Let us look at an example of what sort of brands taken care of immediately changing likes from the same article now is the image of how brands can advance and become part of people's lives and personality - Harley Davidson and Cadillac (a glance)

LITERATURE

"Sometimes running a business, a good brand dies" Everyone understands and respects the brand, but which difference between people's knowledge and their desire to actually buy the product. When the business can't close that space, the brand slowly but surely finds its way to the dustbin of history (Mannie Jackson, 2001).

The question is: To leave it there or bring it back again to life? A straight bigger question is, how to re-create the magic?

PROBLEM DEFINITION

The reason for this study is to investigate different strategies adopted by concentrate on companies through the procedure for brand revival. The study will involve analyzing circumstance studies of an example of companies who have been involved in brand revival.

This study will also serve to address strategies that may be followed by companies who are in the need to revitalize their brands and the reasons for their fatality.

For example companies have used several ways of successfully revive their brands. These actions are dominant as is evident regarding Harlem Globetrotters who survived by reinventing their product. (Mannie Jackson, 2001).

RESEARCH METHODOLOGY

To get a deeper knowledge of the chosen subject, various case-studies will be examined so as to investigate the many strategies used by organizations and use the studies to establish a set of tactics and success factors. These case-studies will mostly be sourced from secondary data like the 4 various literature on brands, newspapers, historical data of companies, publications, business publications, internet etc.

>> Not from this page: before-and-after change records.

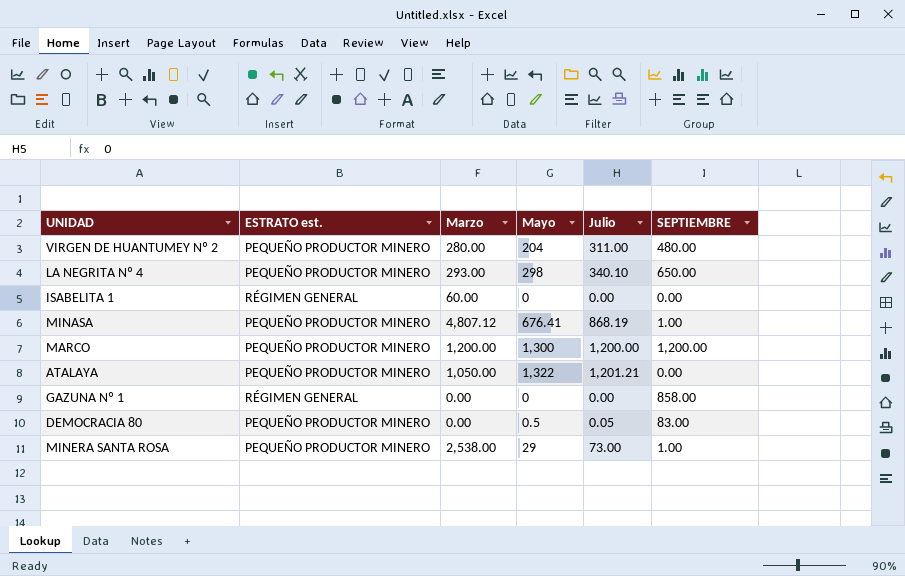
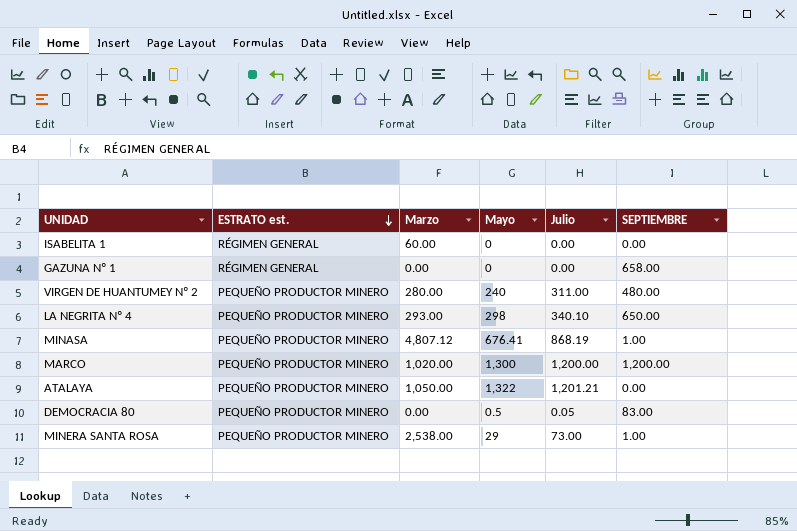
row order: none -> ESTRATO est. descending
GAZUNA Nº 1 | SEPTIEMBRE: 858.00 -> 658.00
VIRGEN DE HUANTUMEY Nº 2 | Mayo: 204 -> 240
MARCO | Marzo: 1,200.00 -> 1,020.00

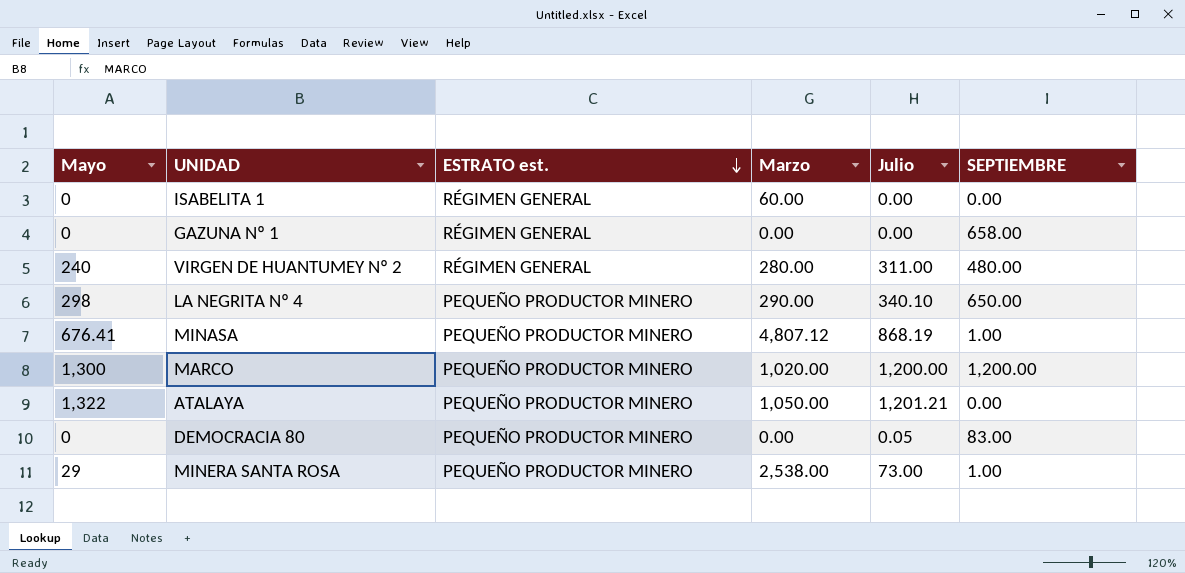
column Mayo | position: 4 -> 1
VIRGEN DE HUANTUMEY Nº 2 | ESTRATO est.: PEQUEÑO PRODUCTOR MINERO -> RÉGIMEN GENERAL
LA NEGRITA Nº 4 | Marzo: 293.00 -> 290.00
DEMOCRACIA 80 | Mayo: 0.5 -> 0

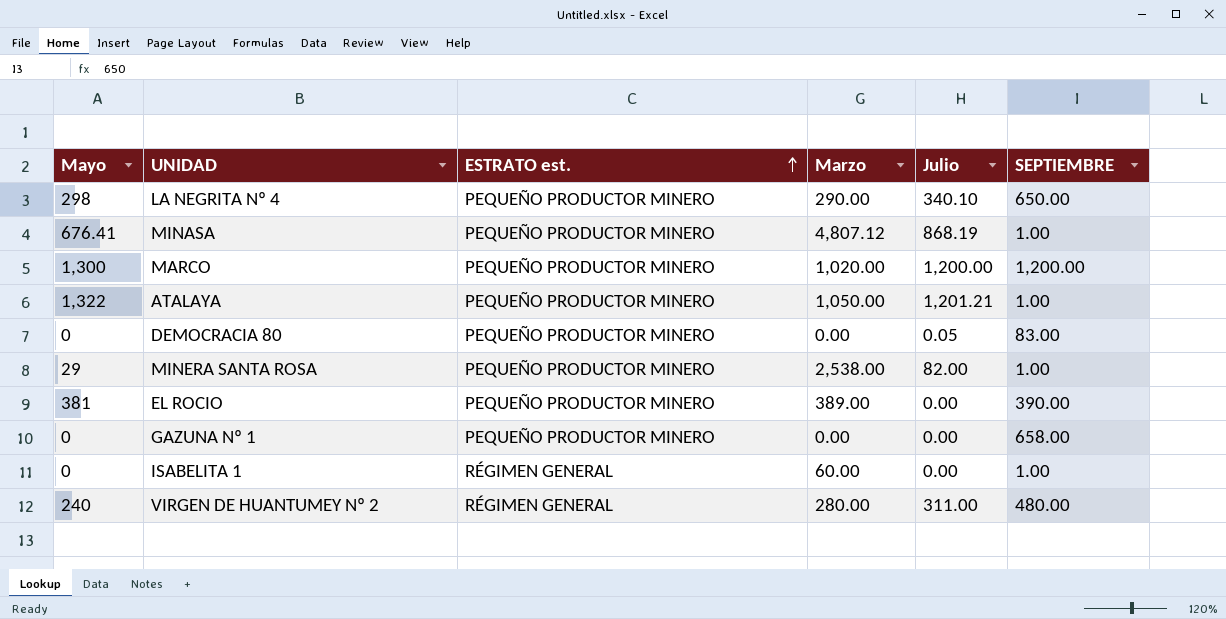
row order: ESTRATO est. descending -> ESTRATO est. ascending
ATALAYA | SEPTIEMBRE: 0.00 -> 1.00
MINERA SANTA ROSA | Julio: 73.00 -> 82.00
row EL ROCIO: none -> 381 | PEQUEÑO PRODUCTOR MINERO | 389.00 | 0.00 | 390.00
GAZUNA Nº 1 | ESTRATO est.: RÉGIMEN GENERAL -> PEQUEÑO PRODUCTOR MINERO
ISABELITA 1 | SEPTIEMBRE: 0.00 -> 1.00

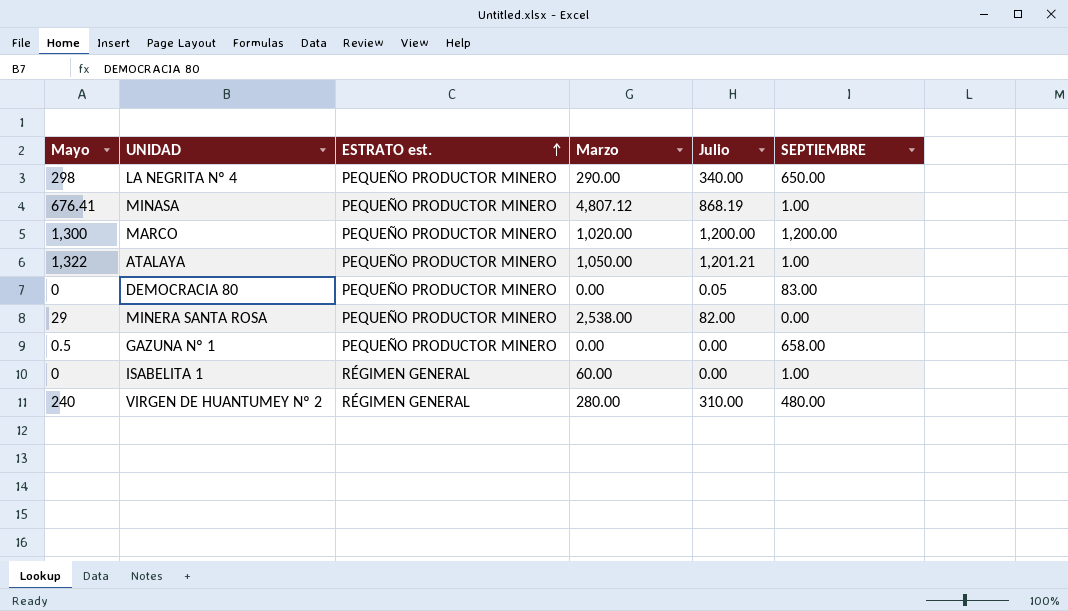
row EL ROCIO: 381 | PEQUEÑO PRODUCTOR MINERO | 389.00 | 0.00 | 390.00 -> none
LA NEGRITA Nº 4 | Julio: 340.10 -> 340.00
MINERA SANTA ROSA | SEPTIEMBRE: 1.00 -> 0.00
GAZUNA Nº 1 | Mayo: 0 -> 0.5
VIRGEN DE HUANTUMEY Nº 2 | Julio: 311.00 -> 310.00

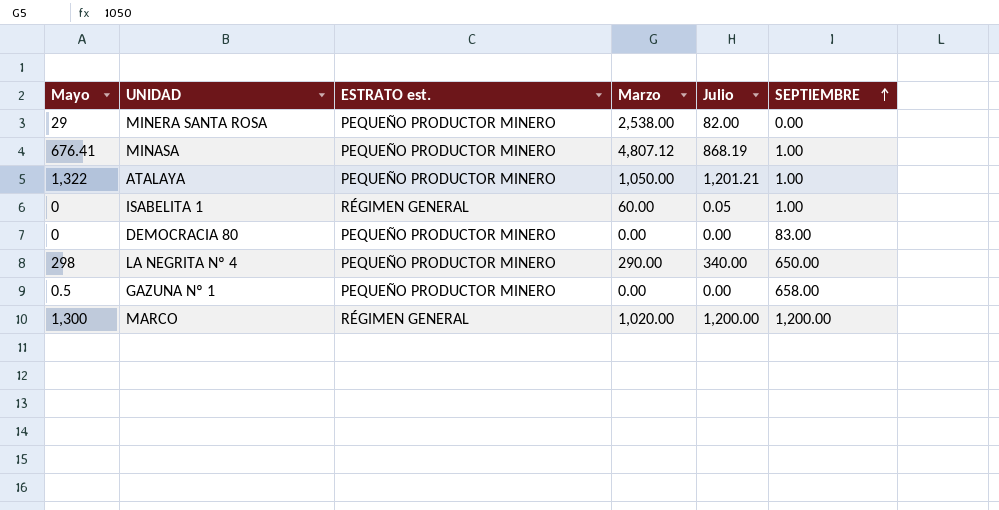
row order: ESTRATO est. ascending -> SEPTIEMBRE ascending
row VIRGEN DE HUANTUMEY Nº 2: 240 | RÉGIMEN GENERAL | 280.00 | 310.00 | 480.00 -> none
ISABELITA 1 | Julio: 0.00 -> 0.05
DEMOCRACIA 80 | Julio: 0.05 -> 0.00
MARCO | ESTRATO est.: PEQUEÑO PRODUCTOR MINERO -> RÉGIMEN GENERAL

JUSTIFICATION FOR RESEARCH PROPOSAL

In today's active environment, companies frequently have to face circumstances where their brands are in danger of falling out in clumps of customer's buying radars. In the current highly competitive environment, it is not only products that need to be upgraded but brands also desire a new lease of life. No longer is it overlooked that improved products could keep a brand performing, but brands itself need to be revived to be in melody to customers' wants. This research explores the strategies followed for a successful brand revival.

SCOPE Since this review handles an analysis of case-studies, its opportunity is extensive and the analysis paradigm is not limited to one country or industry. This is an empirical analysis that has a wide opportunity and applicability across market sectors and geographies.